Source data
⟨
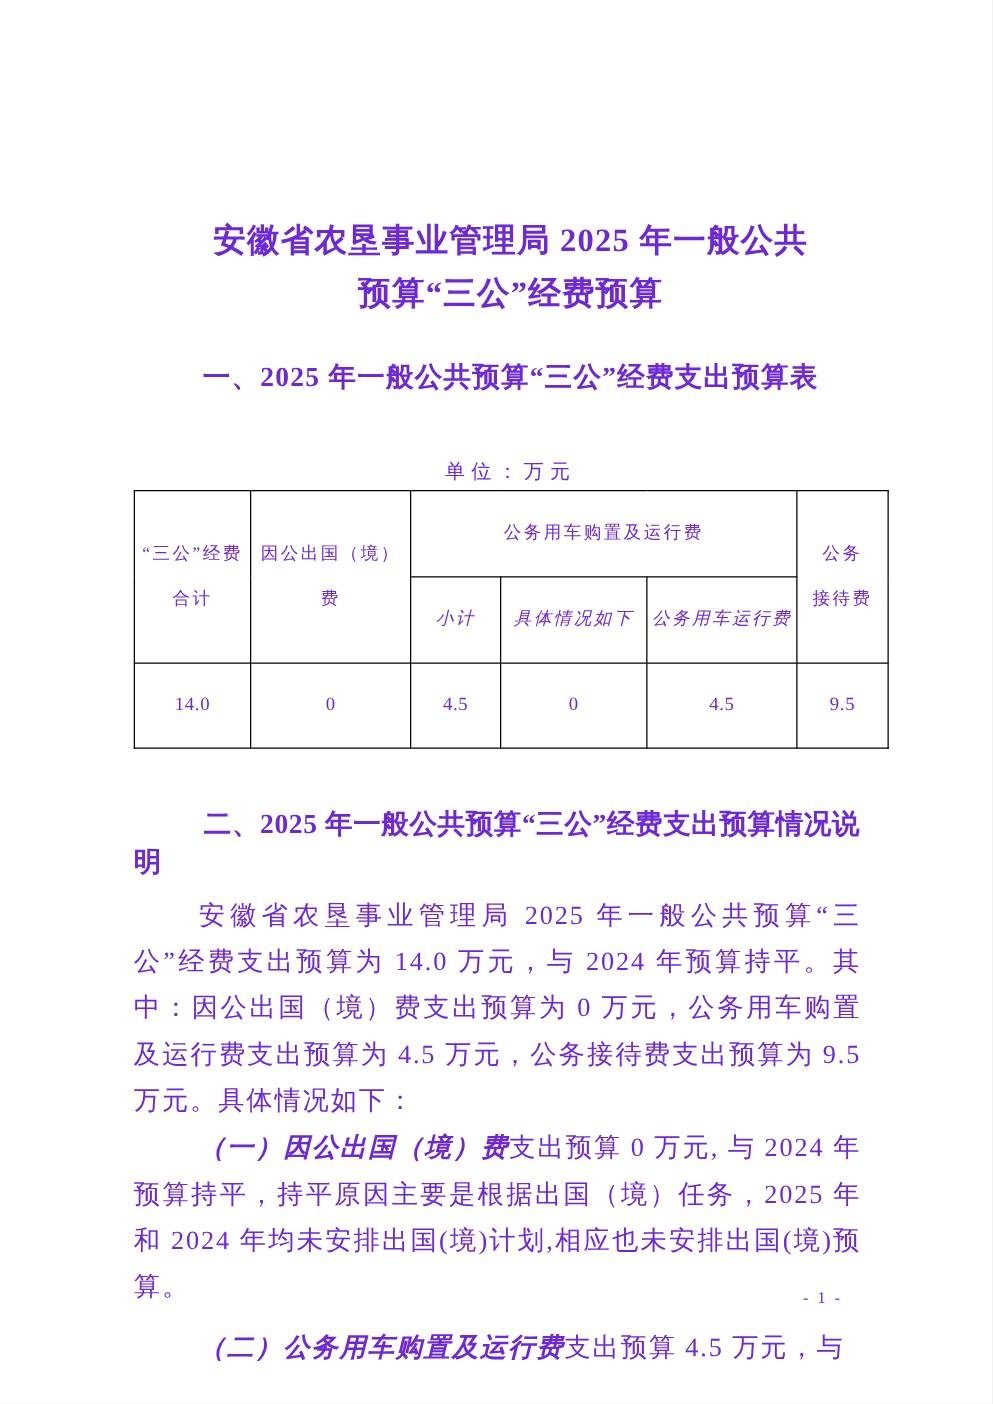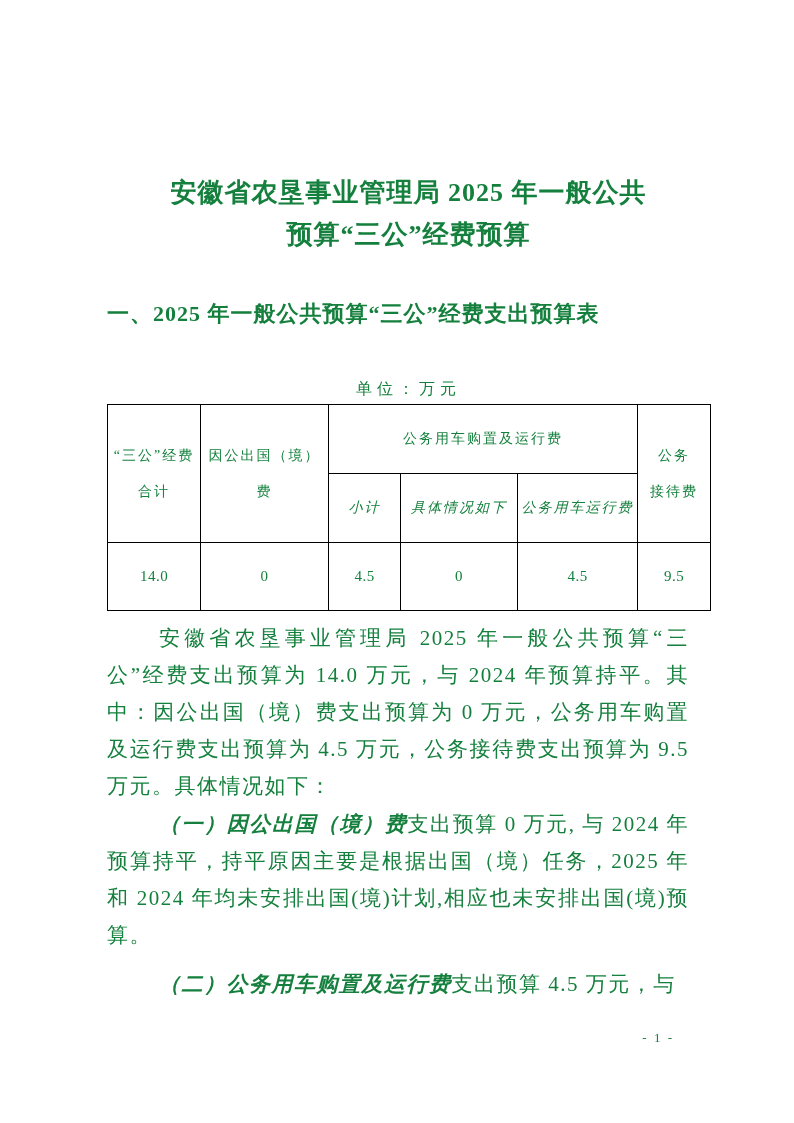--- a/index.html
+++ b/index.html
@@ -4,42 +4,42 @@
 <style>
   * { margin: 0; padding: 0; box-sizing: border-box; }
   html, body { background: #e8e8e8; }
   .page {
     position: relative;
     width: 794px;
     height: 1123px;
     margin: 0 auto;
     background: #ffffff;
     font-family: "Liberation Serif", serif;
-    color: #15803d;
+    color: #6d28d9;
     overflow: hidden;
   }
   .content {
     position: absolute;
     left: 107px;
     top: 0;
     width: 603px;
   }
   .doc-title {
     margin-top: 172px;
     font-size: 26px;
     font-weight: bold;
     text-align: center;
     line-height: 42px;
     letter-spacing: 1px;
   }
   .section-heading-1 {
-    margin-top: 42px;
+    margin-top: 30px;
     font-size: 22px;
     font-weight: bold;
-    text-align: left;
+    text-align: center;
     line-height: 31px;
     letter-spacing: 1px;
   }
   .unit-note {
     margin-top: 50px;
     margin-bottom: 4px;
     text-align: center;
     font-size: 16px;
     letter-spacing: 5px;
   }
@@ -139,20 +139,21 @@
         <td>14.0</td>
         <td>0</td>
         <td>4.5</td>
         <td>0</td>
         <td>4.5</td>
         <td>9.5</td>
       </tr>
     </tbody>
       </table>
 
+    <div class="section-heading-2">二、2025 年一般公共预算“三公”经费支出预算情况说明</div>
 
     <div class="body-para para-1">安徽省农垦事业管理局 2025 年一般公共预算“三公”经费支出预算为 14.0 万元，与 2024 年预算持平。其中：因公出国（境）费支出预算为 0 万元，公务用车购置及运行费支出预算为 4.5 万元，公务接待费支出预算为 9.5 万元。具体情况如下：</div>
 
     <div class="body-para para-2"><span class="lead">（一）因公出国（境）费</span><span>支出预算 0 万元, 与 2024 年预算持平，持平原因主要是根据出国（境）任务，2025 年和 2024 年均未安排出国(境)计划,相应也未安排出国(境)预算。</span></div>
 
     <div class="body-para para-3"><span class="lead">（二）公务用车购置及运行费</span><span>支出预算 4.5 万元，与</span></div>
 
   </div>
 
   <div class="page-footer">- 1 -</div>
⟩
What to produce:
Look through the entries above for the word "年一般公共预算". Copy every line where it shows up.

Result for this task:
+    <div class="section-heading-2">二、2025 年一般公共预算“三公”经费支出预算情况说明</div>
     <div class="body-para para-1">安徽省农垦事业管理局 2025 年一般公共预算“三公”经费支出预算为 14.0 万元，与 2024 年预算持平。其中：因公出国（境）费支出预算为 0 万元，公务用车购置及运行费支出预算为 4.5 万元，公务接待费支出预算为 9.5 万元。具体情况如下：</div>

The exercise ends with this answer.